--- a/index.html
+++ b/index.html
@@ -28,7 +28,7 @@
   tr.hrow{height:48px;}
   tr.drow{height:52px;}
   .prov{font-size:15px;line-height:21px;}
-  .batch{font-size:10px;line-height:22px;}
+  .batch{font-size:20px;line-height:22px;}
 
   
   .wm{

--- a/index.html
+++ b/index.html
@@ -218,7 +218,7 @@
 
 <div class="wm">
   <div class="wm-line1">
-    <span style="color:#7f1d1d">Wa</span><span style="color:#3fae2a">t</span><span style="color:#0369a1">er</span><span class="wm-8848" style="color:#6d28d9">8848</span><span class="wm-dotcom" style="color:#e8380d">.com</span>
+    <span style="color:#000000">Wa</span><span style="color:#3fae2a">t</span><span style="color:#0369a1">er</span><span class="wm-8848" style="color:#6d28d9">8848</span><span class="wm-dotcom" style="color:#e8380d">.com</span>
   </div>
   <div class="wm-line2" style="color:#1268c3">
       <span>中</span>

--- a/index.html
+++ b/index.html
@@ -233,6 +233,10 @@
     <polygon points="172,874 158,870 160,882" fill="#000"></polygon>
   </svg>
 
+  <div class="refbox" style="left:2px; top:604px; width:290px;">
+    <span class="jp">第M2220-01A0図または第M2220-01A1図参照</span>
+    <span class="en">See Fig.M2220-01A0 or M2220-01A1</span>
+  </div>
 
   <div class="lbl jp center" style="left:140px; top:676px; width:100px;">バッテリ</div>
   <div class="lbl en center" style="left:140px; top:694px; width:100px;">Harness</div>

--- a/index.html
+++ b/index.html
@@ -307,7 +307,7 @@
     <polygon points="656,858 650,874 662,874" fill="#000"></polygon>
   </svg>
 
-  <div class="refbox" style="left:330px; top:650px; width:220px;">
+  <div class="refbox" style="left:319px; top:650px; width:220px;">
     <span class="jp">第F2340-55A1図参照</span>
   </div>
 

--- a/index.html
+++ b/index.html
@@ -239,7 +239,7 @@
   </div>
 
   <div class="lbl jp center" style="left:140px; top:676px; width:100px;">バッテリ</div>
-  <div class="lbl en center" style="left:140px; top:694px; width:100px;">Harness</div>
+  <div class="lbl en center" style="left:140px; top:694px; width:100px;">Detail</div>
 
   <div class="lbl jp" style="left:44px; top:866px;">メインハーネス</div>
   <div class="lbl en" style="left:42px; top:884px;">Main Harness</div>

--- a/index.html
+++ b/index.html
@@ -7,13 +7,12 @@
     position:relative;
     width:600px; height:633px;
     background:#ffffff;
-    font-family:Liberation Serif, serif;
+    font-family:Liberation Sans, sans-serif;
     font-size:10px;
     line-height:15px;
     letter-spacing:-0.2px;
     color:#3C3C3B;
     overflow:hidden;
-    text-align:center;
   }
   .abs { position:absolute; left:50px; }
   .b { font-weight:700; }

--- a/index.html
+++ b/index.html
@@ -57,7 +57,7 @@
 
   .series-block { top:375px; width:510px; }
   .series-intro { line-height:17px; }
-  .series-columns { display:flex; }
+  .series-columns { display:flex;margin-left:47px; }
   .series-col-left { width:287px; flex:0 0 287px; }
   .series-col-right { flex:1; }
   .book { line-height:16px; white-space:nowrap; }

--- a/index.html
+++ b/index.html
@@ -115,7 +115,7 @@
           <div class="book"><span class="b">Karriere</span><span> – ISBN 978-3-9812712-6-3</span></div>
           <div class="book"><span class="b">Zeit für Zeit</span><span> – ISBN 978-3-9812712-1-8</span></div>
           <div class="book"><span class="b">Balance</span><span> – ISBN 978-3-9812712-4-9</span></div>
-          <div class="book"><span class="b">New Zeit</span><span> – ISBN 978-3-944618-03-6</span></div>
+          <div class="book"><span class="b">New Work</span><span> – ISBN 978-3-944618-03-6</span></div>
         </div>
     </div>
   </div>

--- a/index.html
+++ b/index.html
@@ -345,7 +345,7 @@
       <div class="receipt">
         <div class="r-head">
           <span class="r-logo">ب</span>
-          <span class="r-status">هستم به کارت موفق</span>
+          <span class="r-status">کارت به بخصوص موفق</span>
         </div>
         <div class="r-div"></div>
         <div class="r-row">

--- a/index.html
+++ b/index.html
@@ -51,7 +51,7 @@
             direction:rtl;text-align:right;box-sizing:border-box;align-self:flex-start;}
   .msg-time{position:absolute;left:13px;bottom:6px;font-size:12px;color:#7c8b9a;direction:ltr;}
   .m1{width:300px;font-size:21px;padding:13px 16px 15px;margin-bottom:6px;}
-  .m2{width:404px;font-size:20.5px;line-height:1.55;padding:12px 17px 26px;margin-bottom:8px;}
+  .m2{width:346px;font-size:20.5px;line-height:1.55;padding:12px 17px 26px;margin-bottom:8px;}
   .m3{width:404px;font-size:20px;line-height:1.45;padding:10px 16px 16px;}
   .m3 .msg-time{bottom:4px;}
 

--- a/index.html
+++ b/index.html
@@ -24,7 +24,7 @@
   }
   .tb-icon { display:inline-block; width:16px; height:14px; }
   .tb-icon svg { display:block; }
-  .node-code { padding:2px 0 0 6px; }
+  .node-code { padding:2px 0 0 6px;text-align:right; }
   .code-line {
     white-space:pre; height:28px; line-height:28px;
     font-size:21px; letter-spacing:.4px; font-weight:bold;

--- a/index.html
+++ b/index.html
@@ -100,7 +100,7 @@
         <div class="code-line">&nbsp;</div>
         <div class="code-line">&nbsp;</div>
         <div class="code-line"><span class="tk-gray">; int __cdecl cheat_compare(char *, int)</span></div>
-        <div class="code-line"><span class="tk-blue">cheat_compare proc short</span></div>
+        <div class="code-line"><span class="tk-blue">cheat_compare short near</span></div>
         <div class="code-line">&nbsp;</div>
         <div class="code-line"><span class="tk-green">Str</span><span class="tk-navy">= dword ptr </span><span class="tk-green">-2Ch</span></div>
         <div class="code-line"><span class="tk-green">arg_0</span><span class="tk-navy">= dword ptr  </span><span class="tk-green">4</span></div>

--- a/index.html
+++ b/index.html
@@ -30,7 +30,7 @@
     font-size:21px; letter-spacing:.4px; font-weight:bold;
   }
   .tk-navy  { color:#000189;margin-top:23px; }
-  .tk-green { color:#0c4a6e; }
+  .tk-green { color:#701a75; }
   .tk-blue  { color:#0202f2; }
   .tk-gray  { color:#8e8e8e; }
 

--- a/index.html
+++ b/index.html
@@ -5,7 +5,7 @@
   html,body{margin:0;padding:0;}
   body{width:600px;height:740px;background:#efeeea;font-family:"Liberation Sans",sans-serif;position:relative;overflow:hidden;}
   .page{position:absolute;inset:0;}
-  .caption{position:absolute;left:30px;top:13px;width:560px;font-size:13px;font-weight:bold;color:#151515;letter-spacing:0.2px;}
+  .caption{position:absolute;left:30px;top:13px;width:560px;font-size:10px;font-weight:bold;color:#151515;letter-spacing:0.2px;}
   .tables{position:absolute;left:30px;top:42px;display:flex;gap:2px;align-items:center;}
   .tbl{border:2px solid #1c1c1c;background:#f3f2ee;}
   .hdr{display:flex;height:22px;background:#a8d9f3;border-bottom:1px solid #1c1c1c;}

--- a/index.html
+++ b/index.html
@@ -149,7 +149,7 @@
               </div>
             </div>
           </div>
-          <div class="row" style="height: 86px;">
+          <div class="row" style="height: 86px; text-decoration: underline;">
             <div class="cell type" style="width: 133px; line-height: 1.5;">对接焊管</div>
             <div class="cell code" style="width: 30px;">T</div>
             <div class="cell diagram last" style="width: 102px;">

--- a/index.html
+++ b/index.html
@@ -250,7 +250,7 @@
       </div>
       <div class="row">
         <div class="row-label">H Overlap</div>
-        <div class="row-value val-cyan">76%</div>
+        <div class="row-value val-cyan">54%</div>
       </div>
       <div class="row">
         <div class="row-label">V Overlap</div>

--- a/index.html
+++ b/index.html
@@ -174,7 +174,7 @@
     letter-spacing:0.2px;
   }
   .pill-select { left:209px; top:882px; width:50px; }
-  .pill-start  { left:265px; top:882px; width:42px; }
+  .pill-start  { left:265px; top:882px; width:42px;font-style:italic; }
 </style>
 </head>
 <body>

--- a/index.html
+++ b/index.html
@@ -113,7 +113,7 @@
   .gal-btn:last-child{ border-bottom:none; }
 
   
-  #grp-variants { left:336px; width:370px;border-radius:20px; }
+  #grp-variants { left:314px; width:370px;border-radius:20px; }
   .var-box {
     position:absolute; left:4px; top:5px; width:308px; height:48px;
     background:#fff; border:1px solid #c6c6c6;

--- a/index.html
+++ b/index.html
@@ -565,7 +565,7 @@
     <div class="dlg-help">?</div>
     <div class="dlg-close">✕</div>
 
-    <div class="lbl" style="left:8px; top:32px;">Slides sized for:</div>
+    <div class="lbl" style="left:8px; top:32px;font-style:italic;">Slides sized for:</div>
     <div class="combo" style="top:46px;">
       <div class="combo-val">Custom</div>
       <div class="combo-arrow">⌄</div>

====

● **TASK STATEMENT**: Once you find the line with "width:600px; height:633px;" above, print it and every line after it up to and including the line with "-345,7 +345,7 @@", exactly as written and nothing else.

● **REPLY TO THE EXERCISE**:
     width:600px; height:633px;
     background:#ffffff;
-    font-family:Liberation Serif, serif;
+    font-family:Liberation Sans, sans-serif;
     font-size:10px;
     line-height:15px;
     letter-spacing:-0.2px;
     color:#3C3C3B;
     overflow:hidden;
-    text-align:center;
   }
   .abs { position:absolute; left:50px; }
   .b { font-weight:700; }

--- a/index.html
+++ b/index.html
@@ -57,7 +57,7 @@
 
   .series-block { top:375px; width:510px; }
   .series-intro { line-height:17px; }
-  .series-columns { display:flex; }
+  .series-columns { display:flex;margin-left:47px; }
   .series-col-left { width:287px; flex:0 0 287px; }
   .series-col-right { flex:1; }
   .book { line-height:16px; white-space:nowrap; }

--- a/index.html
+++ b/index.html
@@ -115,7 +115,7 @@
           <div class="book"><span class="b">Karriere</span><span> – ISBN 978-3-9812712-6-3</span></div>
           <div class="book"><span class="b">Zeit für Zeit</span><span> – ISBN 978-3-9812712-1-8</span></div>
           <div class="book"><span class="b">Balance</span><span> – ISBN 978-3-9812712-4-9</span></div>
-          <div class="book"><span class="b">New Zeit</span><span> – ISBN 978-3-944618-03-6</span></div>
+          <div class="book"><span class="b">New Work</span><span> – ISBN 978-3-944618-03-6</span></div>
         </div>
     </div>
   </div>

--- a/index.html
+++ b/index.html
@@ -345,7 +345,7 @@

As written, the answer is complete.